Por David Bueno
Desde el origen de la humanidad, hemos avanzado mucho. La esperanza de vida es actualmente muy superior a la de cualquier otra época de la historia; nuestro cerebro encuentra multitud de estímulos con los que ocuparse, incluido un sistema educativo rico y complejo (aunque, como cualquier otro aspecto de la vida, criticable y mejorable); el sistema sanitario nos ayuda a superar muchos contratiempos de salud que en otras épocas hubiesen sido fatales, y un largo etcétera de otras posibilidades y comodidades.

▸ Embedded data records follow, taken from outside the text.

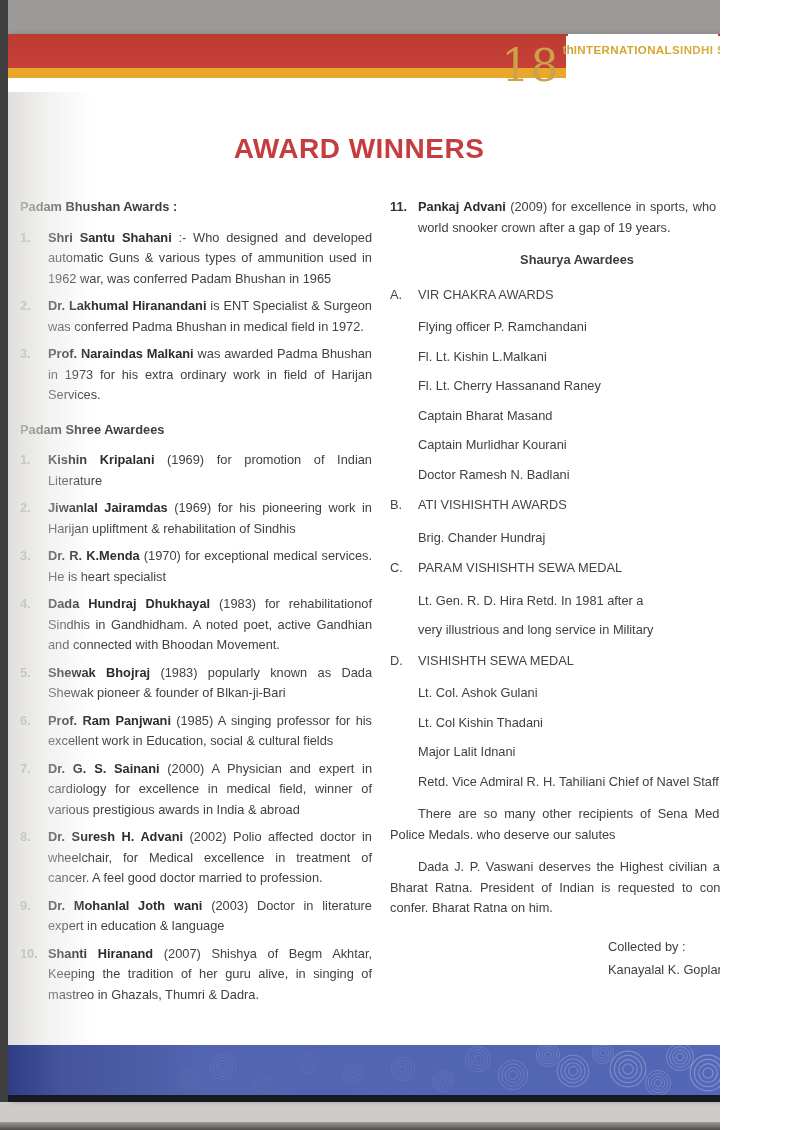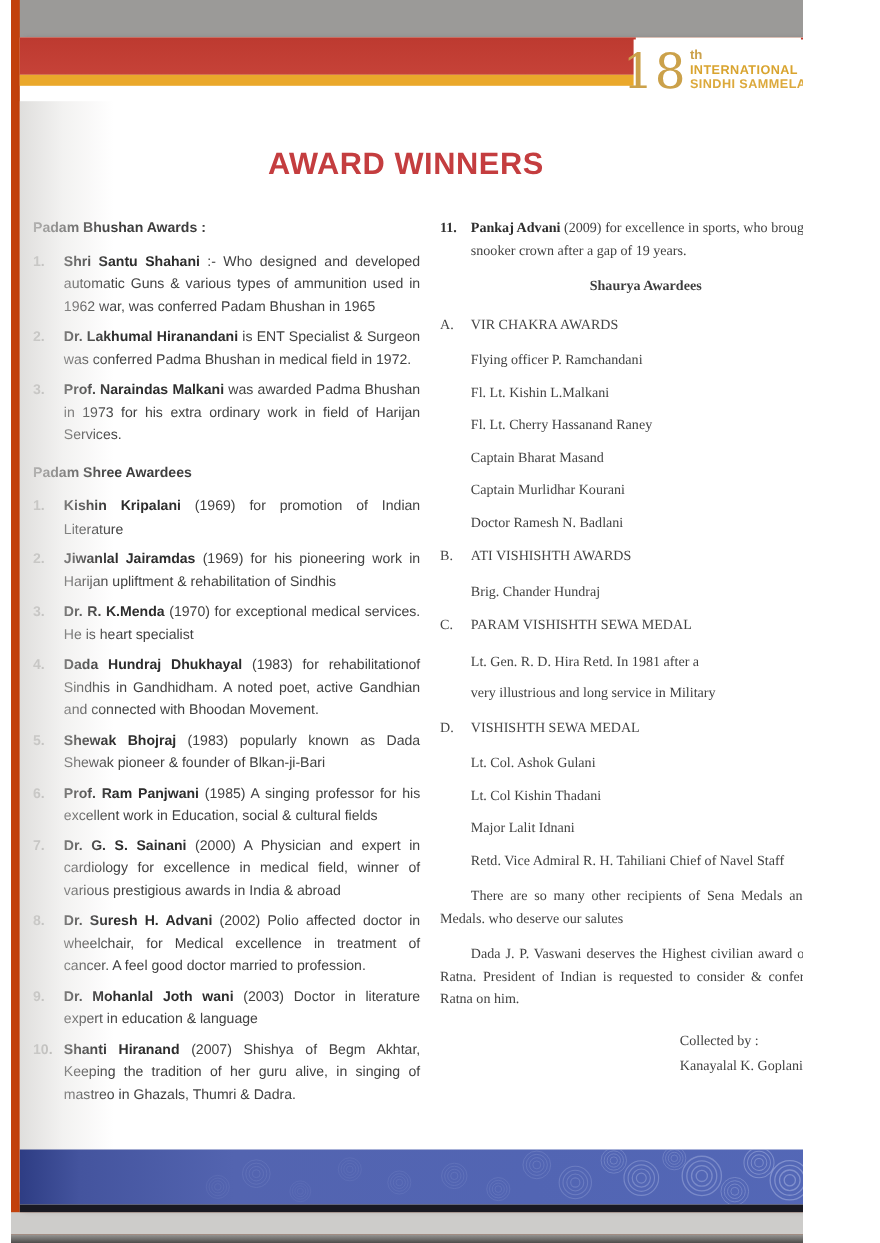--- a/index.html
+++ b/index.html
@@ -6,7 +6,7 @@
   html,body { width:800px; }
   body { font-family:"Liberation Sans", sans-serif; background:#fff; }
 
-  .canvas { position:relative; width:720px; height:1130px; background:#c2410c; overflow:hidden;margin-left:10px; }
+  .canvas { position:relative; width:720px; height:1130px; background:#404040; overflow:hidden; }
 
   
   .bg-top    { position:absolute; left:8px; top:0; width:766px; height:34px; background:#9b9a98; }

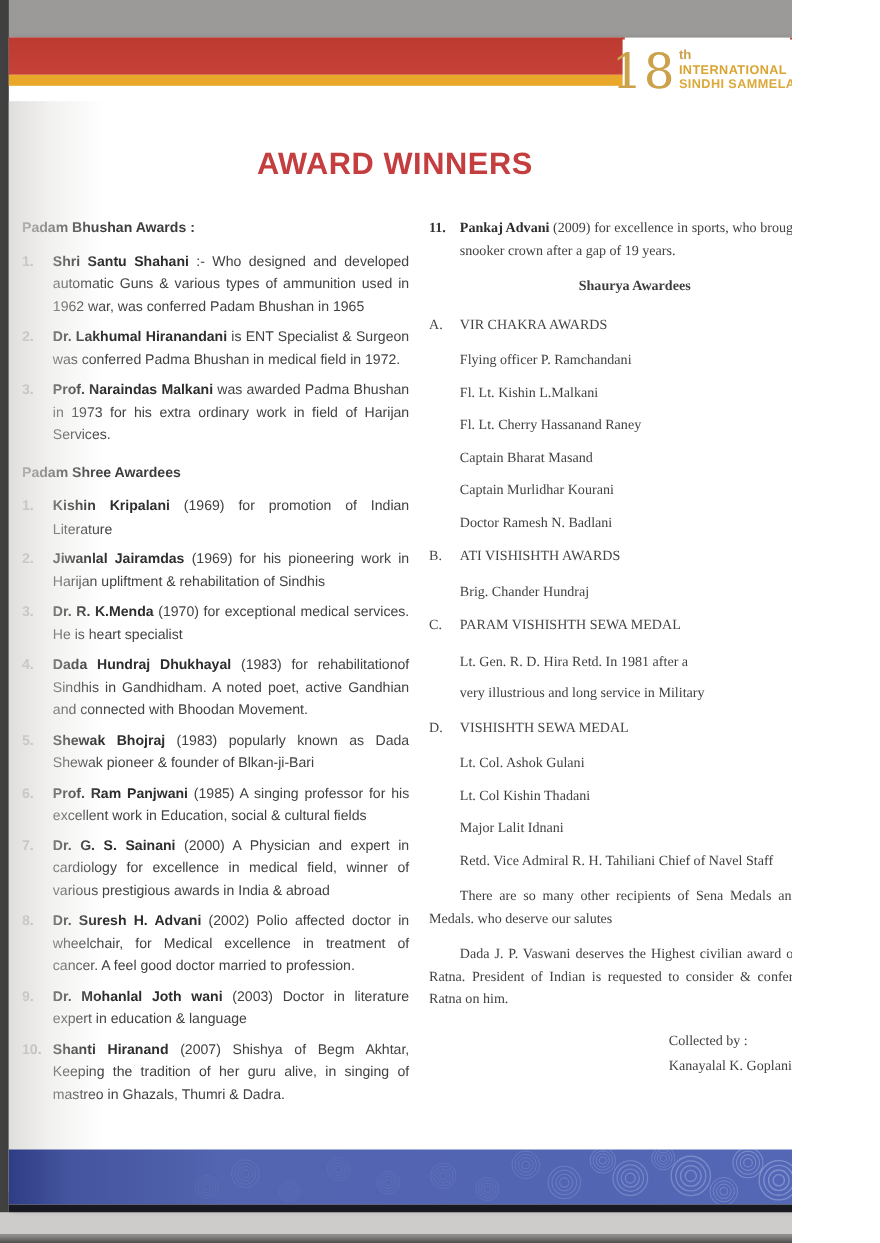--- a/index.html
+++ b/index.html
@@ -33,7 +33,7 @@
           display:flex; align-items:flex-start; justify-content:center; padding-top:8px; }
   .logo-num { font-family:"DejaVu Serif", serif; font-size:44px; line-height:44px; font-weight:400;
               color:#cba14a; letter-spacing:1px; }
-  .logo-right { margin-left:3px; display:flex; flex-direction:column; }
+  .logo-right { margin-left:3px; display:flex; flex-direction:row; }
   .logo-th { font-size:12px; font-weight:700; color:#cba14a; line-height:12px; margin-bottom:2px; }
   .logo-l1, .logo-l2 { font-size:11.5px; font-weight:700; color:#d9a42f; line-height:13px;
                         letter-spacing:.4px; white-space:nowrap; }

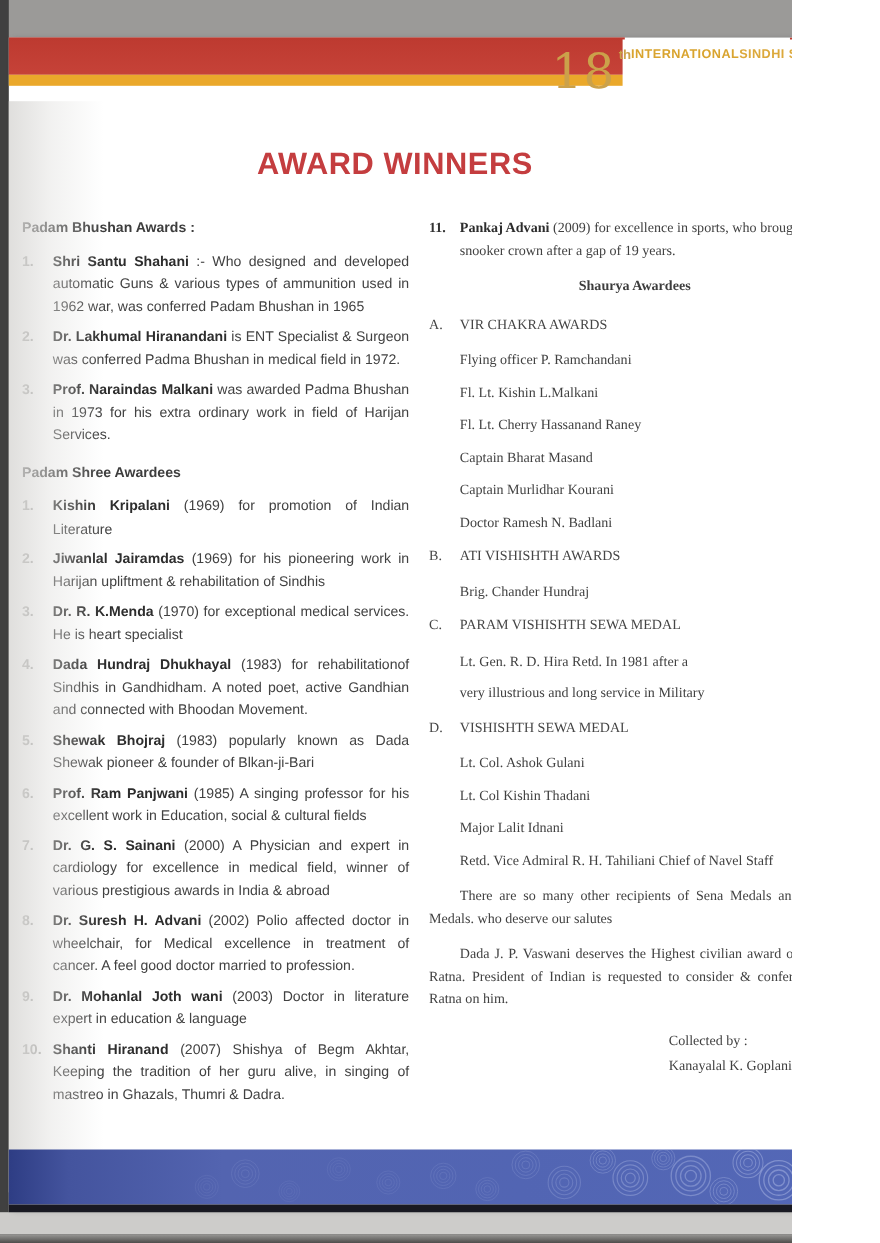--- a/index.html
+++ b/index.html
@@ -46,7 +46,7 @@
   
   .columns { display:flex; gap:18px; margin-top:30px; padding:0 10px 0 12px; }
   .col-left  { width:352px; flex:none; }
-  .col-right { flex:1;font-family:Liberation Serif, serif; }
+  .col-right { flex:1; }
 
   .col-left, .col-right { font-size:12.8px; line-height:20.5px; color:#414141; }
 

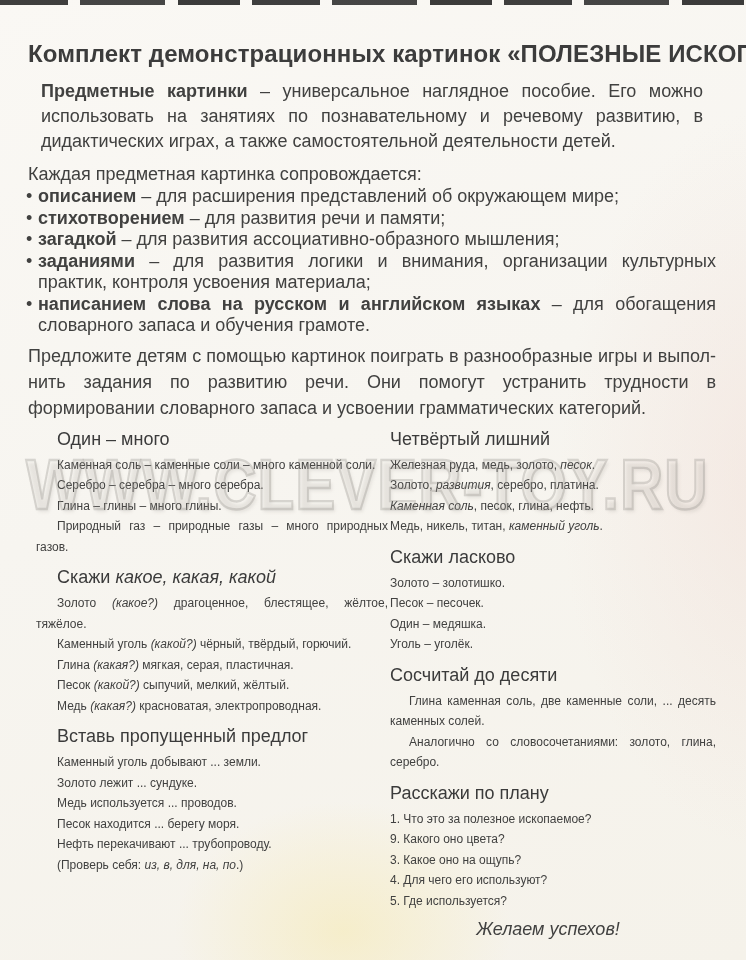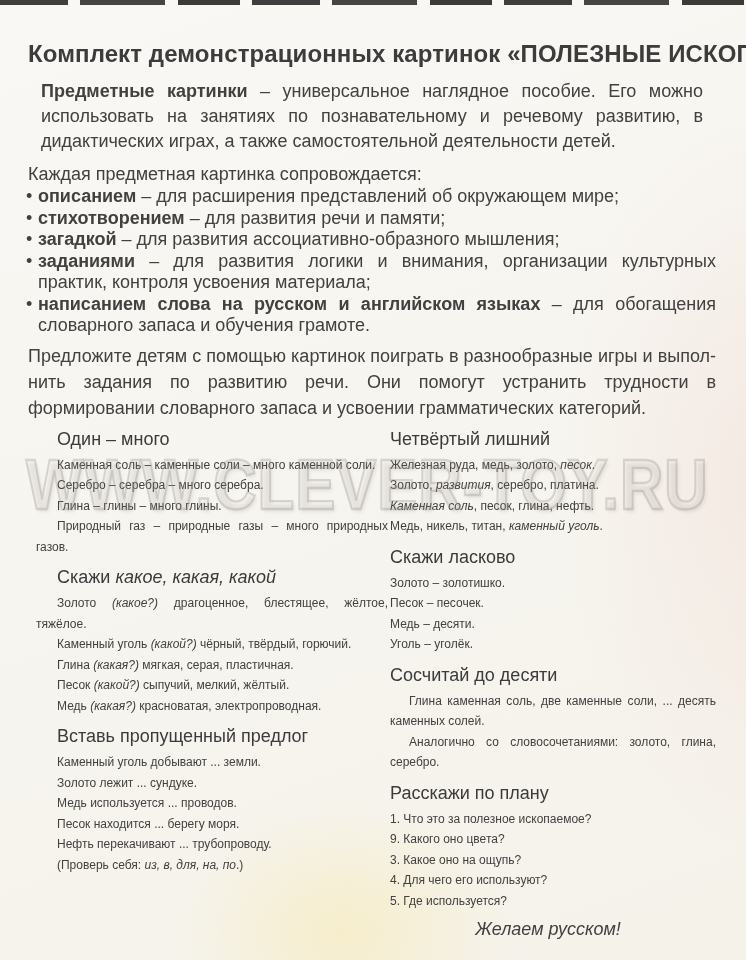--- a/index.html
+++ b/index.html
@@ -127,7 +127,7 @@
         <h2 class="col-h">Скажи ласково</h2>
         <p class="body">Золото – золотишко.</p>
         <p class="body">Песок – песочек.</p>
-        <p class="body">Медь – десяти.</p>
+        <p class="body">Один – медяшка.</p>
         <p class="body">Уголь – уголёк.</p>
 
         <h2 class="col-h">Сосчитай до десяти</h2>

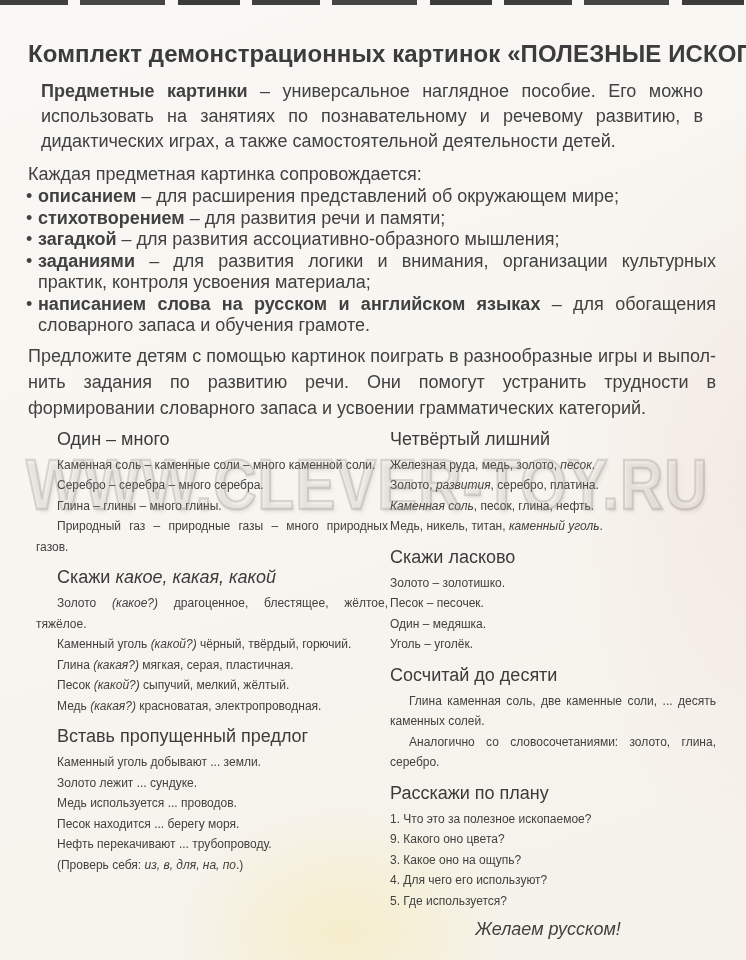--- a/index.html
+++ b/index.html
@@ -143,7 +143,7 @@
           <p class="body">5. Где используется?</p>
         </div>
 
-        <p class="wish">Желаем русском!</p>
+        <p class="wish">Желаем успехов!</p>
 
       </div>
     </div>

Sin embargo, algo no termina de funcionar bien. A pesar de todos estos avances, indiscutiblemente muy provechosos, el número de personas que dicen estar insatisfechas con su vida, que se sienten desanimadas y tristes, e incluso los casos de depresión y de otros trastornos que afectan a la vida mental, no sólo son alarmantemente altos, sino que, además, según todas las encuestas, van en aumento.
Sin duda hay muchos aspectos implicados, desde el estrés, incluyendo un entorno donde la sobreestimulación es casi constante y donde a menudo hay un exceso de expectativas, hasta una sociedad demasiado ocupada. Estos son algunos, entre otros muchos factores, pero hay uno que a menudo no se considera, y del que quiero hablar en este post: el “efecto tribu”.
¿Cómo se vivía en el paleolítico?
Nuestro cerebro, como órgano biológico, se ha ido generando lenta y progresivamente a través de procesos evolutivos, desde nuestros ancestros primates y homínidos, de hace varios millones de años, hasta los humanos actuales, que surgimos hace tan sólo 200.000 años. Durante casi todo este tiempo hemos vivido como cazadores y recolectores. Y este ha sido el entorno de selección natural que ha favorecido que se mantengan determinados cambios genéticos azarosos que han propiciado que se haya ido formando el cerebro que tenemos.
El neolítico, el primer gran salto cultural de la humanidad, surgió hace tan sólo 8.000 años, y a pesar de que nos hemos adaptado este nuevo estilo de vida, por aprendizaje, nuestro cerebro sigue moviéndose de forma instintiva en los parámetros de una sociedad paleolítica de cazadores y recolectores. Somos capaces de aprender un montón de cosas nuevas, sin lugar a dudas, podemos adaptarnos a innumerables cambios, pero siempre sobre la base de la plasticidad neuronal de un cerebro que se forjó en el paleolítico. Lo mismo podemos decir con respecto a la revolución industrial, de hace 300 años, o la digital, tan sólo 30 años. Por consiguiente, para entender mejor cómo somos ahora, debemos preguntarnos también cómo se vivía en el paleolítico. Todos los grupos humanos de cazadores y recolectores que se han estudiado durante el último siglo siguen unas pautas similares, que nos permiten extrapolar hasta cierto punto cómo debía ser la vida de nuestros ancestros.
Sin dejar a nadie atrás
Se movían mucho, para conseguir alimento suficiente para toda la tribu, que era la estructura básica de organización social. Pero se desplazaban muy lentamente, para poder ir recolectando comida. Ahora, en cambio, nos movemos muy poco y, cuando lo hacemos, solemos ir de prisa, lo que “contradice” los parámetros básicos de funcionamiento del cerebro. Nos adaptamos por aprendizaje, por supuesto, a condición de incrementar el nivel de estrés. Con esto no digo que se viviese mejor en el paleolítico. Creo que ahora se vive mucho mejor en general, pero analizar este componente primigenio de nuestro cerebro debería ayudarnos a disfrutar más de las comodidades y progresos de que disponemos.
Hay otro aspecto de la vida paleolítica que forzaba ese desplazamiento lento y que tiene implicaciones todavía más profundas. Me gusta llamarlo el “efecto tribu”. Iban despacio no sólo para ver todas las posibles fuentes de alimento, sino también porque se desplazaban todos juntos, desde los más ancianos hasta los bebés. Y al mismo tiempo que se desplazaban, los más pequeños iban aprendiendo de los jóvenes y los adultos, por imitación, manifestándolo y ensayando a través de sus juegos.
Salvo contadas excepciones, como cuando un grupo reducido de jóvenes y adultos se separaba del resto para intentar cazar algún antílope, toda la tribu se trasladaba junta, sin dejar a nadie atrás.
Iban a cazar antílopes, ocasionalmente aquellos jóvenes que eran especialmente certeros con el arco y las flechas. Pero, insisto: la tribu permanecía junta, sin dejar a nadie atrás; apoyándose materialmente y, sobre todo, emocionalmente. Por supuesto, de vez en cuando también debían surgir diferencias entre sus miembros, pero la sensación de apoyo mutuo, de avanzar juntos, los mantenía unidos y les daba estabilidad, social y emocional.